3

What is the Gradient and Hessian of this function?

$$ f(X)=\langle X,D\rangle-c \cdot \sqrt{\langle X,E\rangle}$$ where $X,D,E$ are all semi-definite matrices.

Where Gradient becomes zero?

user85361
  • 845

1 Answers1

3

The gradient is simple, at least if you have the matrix cookbook. $$\nabla f(X) = D - \frac{c}{2}\langle X, E\rangle^{-1/2} E$$ Assuming $D\neq 0$ and $E\neq 0$, it is clear that $\nabla f(X)=0$ is possible only if $D=\alpha E$ for some scalar $\alpha>0$. In that case, it is zero whenever $(c/2)\langle X,E\rangle^{-1/2}=\alpha$.

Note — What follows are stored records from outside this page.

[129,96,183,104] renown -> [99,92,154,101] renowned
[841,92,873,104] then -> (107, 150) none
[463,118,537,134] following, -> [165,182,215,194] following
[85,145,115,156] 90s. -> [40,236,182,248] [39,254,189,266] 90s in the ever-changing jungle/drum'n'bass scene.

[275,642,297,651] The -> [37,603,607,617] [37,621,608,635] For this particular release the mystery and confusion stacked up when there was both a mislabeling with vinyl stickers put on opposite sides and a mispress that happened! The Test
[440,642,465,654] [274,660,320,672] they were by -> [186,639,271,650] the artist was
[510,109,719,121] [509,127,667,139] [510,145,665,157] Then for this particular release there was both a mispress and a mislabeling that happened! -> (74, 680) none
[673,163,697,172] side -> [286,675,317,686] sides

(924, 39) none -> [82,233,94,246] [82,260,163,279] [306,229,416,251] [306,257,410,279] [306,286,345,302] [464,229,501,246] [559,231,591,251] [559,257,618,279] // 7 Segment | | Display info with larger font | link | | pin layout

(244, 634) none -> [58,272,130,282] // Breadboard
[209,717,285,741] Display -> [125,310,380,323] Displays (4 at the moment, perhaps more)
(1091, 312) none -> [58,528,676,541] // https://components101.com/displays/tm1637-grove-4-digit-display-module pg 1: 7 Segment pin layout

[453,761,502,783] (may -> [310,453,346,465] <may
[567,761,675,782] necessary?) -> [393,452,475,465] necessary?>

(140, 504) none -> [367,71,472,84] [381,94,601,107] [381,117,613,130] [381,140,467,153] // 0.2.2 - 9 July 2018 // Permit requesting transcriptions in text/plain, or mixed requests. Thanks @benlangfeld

The Hessian isn't difficult either in concept---the challenge is writing it down. The Hessian of a vector function $g:\mathbb{R}^n\rightarrow\mathbb{R}$ can be represented by a symmetric matrix. But when you have a matrix function $f:\mathbb{R}^{m\times n}\rightarrow\mathbb{R}$, you can't represent it by a matrix anymore. Instead, the Hessian is a symmetric linear mapping. The best you can do, in my view, is look at the directional derivative. If $H$ is the search direction, then $$D^2f(X)[H,H] = \langle \nabla^2 f(X)[H],H\rangle = + \frac{c}{4} \langle X, E\rangle^{-3/2} \langle E, H \rangle^2.$$ Another way to look at it is that $\mathbb{R}^{m\times n}$ is isomorphic to $\mathbb{R}^{mn}$ via the vectorization function $\textbf{vec}$. If you define $$g:\mathbb{R}^{mn}\rightarrow\mathbb{R}, \quad g(x) \triangleq f({\textbf{vec}}^{-1}(x))$$ then $$\nabla g(x) = d - \frac{c}{2}(e^Tx)^{-1/2} e, \quad \nabla^2 g(x) = +\frac{c}{4}(e^Tx)^{-3/2} ee^T$$ where $d\triangleq\textbf{vec}(D)$ and $e\triangleq\textbf{vec}(E)$.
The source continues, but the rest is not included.